Rel. ROSA WEBERPrimeira Turmajulgado em 2016-02-02publicado em 2016-02-24
PROCESSUAL
EMENTA DIREITO PREVIDENCIÁRIO. UNIÃO ESTÁVEL. PENSÃO POR MORTE. NEGATIVA DE PRESTAÇÃO JURISDICIONAL. ART. 93, IX, DA CONSTITUIÇÃO DA REPÚBLICA. NULIDADE. INOCORRÊNCIA. RAZÕES DE DECIDIR EXPLICITADAS PELO ÓRGÃO JURISDICIONAL. EVENTUAL VIOLAÇÃO DA CONSTITUIÇÃO FEDERAL DEPENDENTE DE REELABORAÇÃO DA ESTRUTURA FÁTICA CONSTANTE DO ACÓRDÃO REGIONAL. OFENSA REFLEXA NÃO ENSEJA RECURSO EXTRAORDINÁRIO. NECESSIDADE DE INTERPRETAÇÃO DE LEGISLAÇÃO LOCAL. APLICAÇÃO DA SÚMULA Nº 280/STF. ACÓRDÃO RECORRIDO PUBLICADO EM 26.01.2015. 1. Não ocorre violação do art. 93, IX, da Constituição Federal.
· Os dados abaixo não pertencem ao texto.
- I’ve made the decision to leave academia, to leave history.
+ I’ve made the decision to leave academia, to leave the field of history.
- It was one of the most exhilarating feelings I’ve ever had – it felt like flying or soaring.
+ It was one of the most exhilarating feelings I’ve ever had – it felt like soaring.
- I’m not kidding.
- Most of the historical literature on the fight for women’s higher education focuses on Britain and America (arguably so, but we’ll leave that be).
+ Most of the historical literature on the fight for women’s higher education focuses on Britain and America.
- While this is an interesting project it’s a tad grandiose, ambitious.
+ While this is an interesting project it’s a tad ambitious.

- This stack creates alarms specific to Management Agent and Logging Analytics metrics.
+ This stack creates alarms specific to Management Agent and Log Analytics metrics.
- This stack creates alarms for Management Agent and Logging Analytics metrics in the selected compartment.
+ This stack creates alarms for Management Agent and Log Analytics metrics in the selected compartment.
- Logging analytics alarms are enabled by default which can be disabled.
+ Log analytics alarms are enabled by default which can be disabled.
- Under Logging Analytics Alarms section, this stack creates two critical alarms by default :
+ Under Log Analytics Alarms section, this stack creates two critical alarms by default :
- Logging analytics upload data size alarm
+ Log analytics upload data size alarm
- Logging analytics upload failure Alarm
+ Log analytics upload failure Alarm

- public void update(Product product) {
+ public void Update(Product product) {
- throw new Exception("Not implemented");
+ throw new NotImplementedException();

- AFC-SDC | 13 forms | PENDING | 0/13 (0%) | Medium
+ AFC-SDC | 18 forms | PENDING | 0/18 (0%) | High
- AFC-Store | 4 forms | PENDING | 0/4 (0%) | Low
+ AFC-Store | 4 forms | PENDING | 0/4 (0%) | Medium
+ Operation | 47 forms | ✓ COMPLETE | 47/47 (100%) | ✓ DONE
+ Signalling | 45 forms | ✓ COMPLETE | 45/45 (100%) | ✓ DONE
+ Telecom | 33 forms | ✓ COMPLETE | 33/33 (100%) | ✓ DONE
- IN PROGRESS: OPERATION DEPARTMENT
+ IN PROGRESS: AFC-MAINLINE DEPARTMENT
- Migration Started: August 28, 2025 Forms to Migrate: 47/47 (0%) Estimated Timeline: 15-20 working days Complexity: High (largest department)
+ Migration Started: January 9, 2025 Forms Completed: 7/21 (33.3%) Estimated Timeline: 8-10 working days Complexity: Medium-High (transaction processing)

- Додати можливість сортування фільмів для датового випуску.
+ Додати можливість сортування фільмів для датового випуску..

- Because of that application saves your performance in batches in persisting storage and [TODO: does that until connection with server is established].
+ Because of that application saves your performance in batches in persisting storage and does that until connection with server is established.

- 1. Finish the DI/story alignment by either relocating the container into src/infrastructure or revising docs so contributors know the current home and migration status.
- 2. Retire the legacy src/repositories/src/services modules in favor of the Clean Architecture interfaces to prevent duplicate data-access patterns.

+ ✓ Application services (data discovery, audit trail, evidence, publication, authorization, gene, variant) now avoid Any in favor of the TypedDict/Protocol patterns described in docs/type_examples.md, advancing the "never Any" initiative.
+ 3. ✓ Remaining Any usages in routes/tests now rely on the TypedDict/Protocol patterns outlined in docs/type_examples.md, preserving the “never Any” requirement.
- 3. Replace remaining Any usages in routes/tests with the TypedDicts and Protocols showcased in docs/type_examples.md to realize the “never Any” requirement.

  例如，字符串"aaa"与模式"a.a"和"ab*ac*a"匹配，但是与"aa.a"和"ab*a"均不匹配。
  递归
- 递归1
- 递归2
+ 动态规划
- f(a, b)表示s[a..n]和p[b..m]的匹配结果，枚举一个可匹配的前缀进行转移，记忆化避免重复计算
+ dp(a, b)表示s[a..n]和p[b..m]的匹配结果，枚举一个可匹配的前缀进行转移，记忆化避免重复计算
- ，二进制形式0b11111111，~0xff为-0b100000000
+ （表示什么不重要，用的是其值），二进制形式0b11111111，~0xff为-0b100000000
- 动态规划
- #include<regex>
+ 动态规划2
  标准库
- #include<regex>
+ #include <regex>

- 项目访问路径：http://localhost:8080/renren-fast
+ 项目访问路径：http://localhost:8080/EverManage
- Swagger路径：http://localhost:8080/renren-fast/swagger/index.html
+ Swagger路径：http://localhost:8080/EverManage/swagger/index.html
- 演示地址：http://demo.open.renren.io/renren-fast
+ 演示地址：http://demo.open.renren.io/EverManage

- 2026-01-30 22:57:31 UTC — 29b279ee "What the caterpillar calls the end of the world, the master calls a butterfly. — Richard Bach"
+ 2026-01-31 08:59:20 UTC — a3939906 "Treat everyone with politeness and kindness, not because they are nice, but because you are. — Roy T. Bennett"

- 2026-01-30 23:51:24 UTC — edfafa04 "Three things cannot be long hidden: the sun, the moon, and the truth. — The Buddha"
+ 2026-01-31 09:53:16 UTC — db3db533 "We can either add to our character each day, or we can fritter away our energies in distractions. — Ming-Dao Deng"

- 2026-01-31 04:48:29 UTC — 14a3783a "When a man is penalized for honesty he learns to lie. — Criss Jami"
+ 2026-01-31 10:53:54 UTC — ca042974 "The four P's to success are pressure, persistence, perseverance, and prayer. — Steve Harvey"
A jurisprudência do Supremo Tribunal Federal é no sentido de que o referido dispositivo constitucional exige a explicitação, pelo órgão jurisdicional, das razões do seu convencimento, sem impor o exame detalhado de cada argumento trazido pelas partes. 2. As razões do agravo regimental não se mostram aptas a infirmar os fundamentos que lastrearam a decisão agravada, mormente no que se refere ao óbice da Súmula nº 280 do STF, a inviabilizar o trânsito do recurso extraordinário. 3. A controvérsia, a teor do que já asseverado na decisão guerreada, não alcança estatura constitucional. A pretensão do agravante encontra óbice na Súmula 279 do Supremo Tribunal Federal, pois eventual ofensa aos preceitos constitucionais invocados somente se materializaria, no caso, de forma reflexa, a demandar, em primeiro plano, para sua constatação, a reelaboração do quadro fático delineado. 4. Agravo regimental conhecido e não provido.